Souriez, Big Brother vous regarde

La décision du tribunal administratif de Rouen, saisi en référé, de limiter l’utilisation de drones pour surveiller le défilé du 1er mai au Havre, fera-t-elle jurisprudence ? Des recours similaires ont été déposés par l’Association de défense des libertés constitutionnelles et le Syndicat des avocats de France, à Bordeaux, Paris et Lyon. D’autre part, le Conseil d’État doit se prononcer le 15 mai sur la validité des arrêtés préfectoraux qui autorisent l’emploi de ces engins volants dans le cadre du maintien de l’ordre. La crainte des organisations de défense des libertés individuelles, c’est évidemment d’un usage à des fins d’identification de citoyens ordinaires pour porter atteinte au droit de grève ou de manifestation.

Il existerait bel et bien une doctrine d’emploi de ces drones, émanant du ministère de l’Intérieur, mais elle n’a jamais été homologuée par la Commission nationale informatique et libertés, pour l’excellente raison qu’on ne la lui a pas soumise. Les autorités compétentes jurent leurs grands dieux que les données relevées ne seront pas couplées avec un logiciel de reconnaissance faciale, mais on n’est pas obligés de les croire sur parole. L’expression selon laquelle tout ce qui n’est pas interdit devient rapidement autorisé dans ce domaine se vérifie souvent. L’histoire des drones se confond avec celle de l’aviation elle-même, et ils sont devenus des armes de guerre redoutables comme on l’a vu dans les conflits du Moyen-Orient où des militaires basés aux États-Unis pouvaient piloter à distance des engins d’une précision redoutable, et encore aujourd’hui en Ukraine où des raids ont lieu de la part des deux belligérants.
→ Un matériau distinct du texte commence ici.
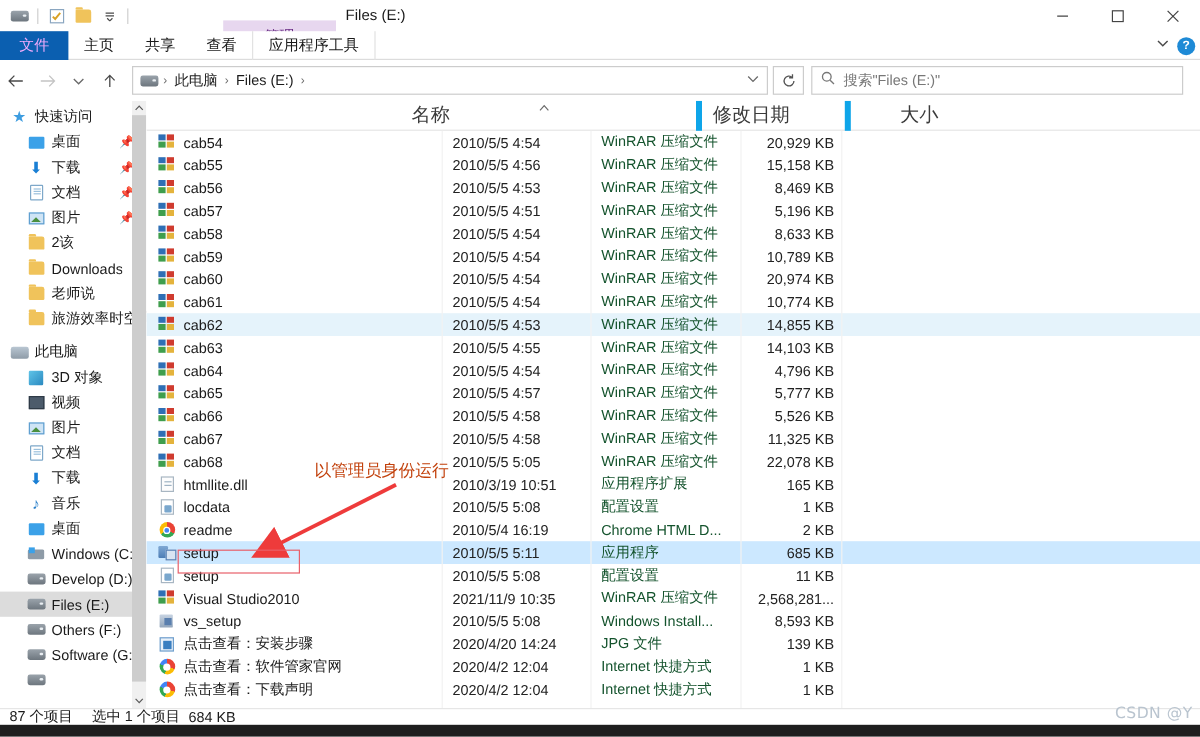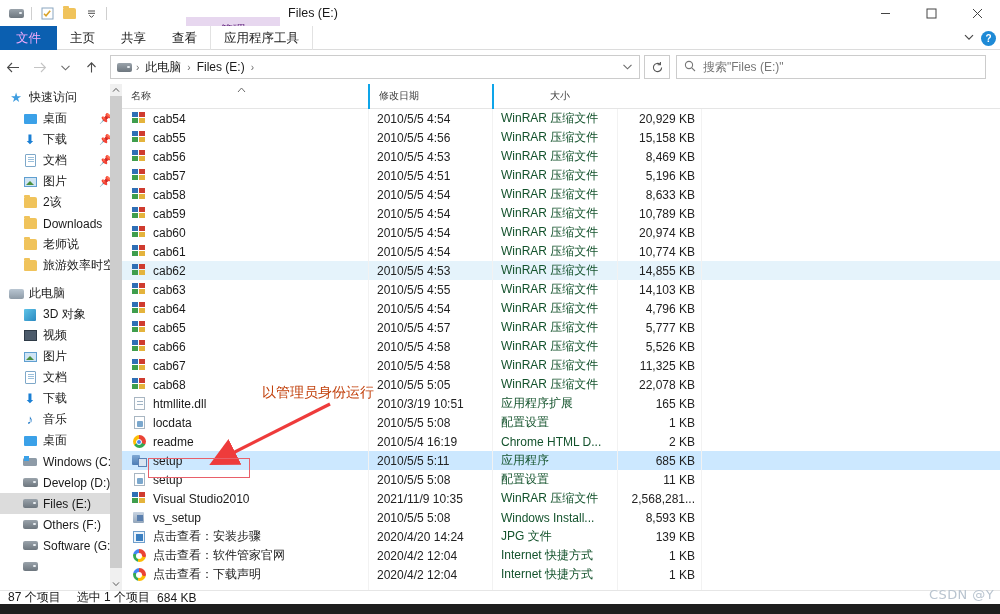--- a/index.html
+++ b/index.html
@@ -129,8 +129,8 @@
 
   .col-head {
     display: flex; height: 25px; align-items: center;
-    border-bottom: 1px solid #e5e5e5; font-size: 10px; color: #3a3a3a;
-    background: #fff; position: relative;
+    border-bottom: 1px solid #e5e5e5; font-size: 16px; color: #3a3a3a;
+    background: #fff; position: relative; justify-content: center;
   }
   .col-head .ch { padding-left: 9px; position: relative; height: 25px; display:flex; align-items:center; }
   .col-head .ch + .ch { border-left: 2px solid #0ea5e9; }

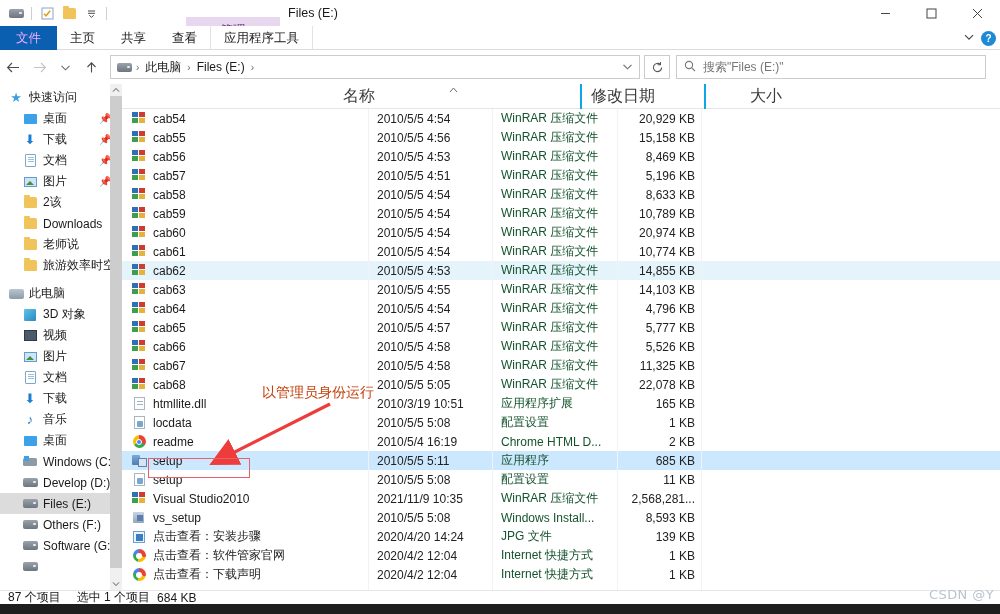--- a/index.html
+++ b/index.html
@@ -133,7 +133,7 @@
     background: #fff; position: relative; justify-content: center;
   }
   .col-head .ch { padding-left: 9px; position: relative; height: 25px; display:flex; align-items:center; }
-  .col-head .ch + .ch { border-left: 2px solid #0ea5e9; }
+  .col-head .ch + .ch { border-left: 5px solid #0ea5e9; }
   .ch-name { width: 246px; }
   .ch-date { width: 124px; }
   .ch-type { width: 125px; }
Jusqu’à récemment, il était aussi possible d’avoir un usage récréatif de ces avions sans pilote, miniaturisés, pour filmer des paysages sous des angles nouveaux. Un usage devenu presque inenvisageable du fait des restrictions imposées par les autorités. Le tribunal de Lyon a estimé qu’il n’y avait pas d’urgence à statuer en référé. Peut-être, mais il faudra bien à un moment définir des règles d’usage de ces objets volants bien identifiés, si l’on veut notamment éviter une dérive vers une pratique sécuritaire, voire autoritaire, de ces engins. On a vu que la multiplication des caméras de surveillance dans les secteurs sensibles ne semble pas avoir eu d’effet dissuasif. Tout au plus ont-elles, dans certains cas, favorisé l’identification de délinquants imprudents. Car le paradoxe c’est que les criminels endurcis échappent le plus souvent à ces moyens automatisés de flicage avancé, alors que leur usage banalisé peut nuire gravement aux libertés individuelles, notamment celle d’aller et venir à sa guise sans devoir rendre des comptes alors qu’on n’enfreint pas la loi. Si l’on n’y prend pas garde, et si le pouvoir tombait dans de mauvaises mains, la réalité pourrait dépasser la fiction du roman de George Orwell : 1984.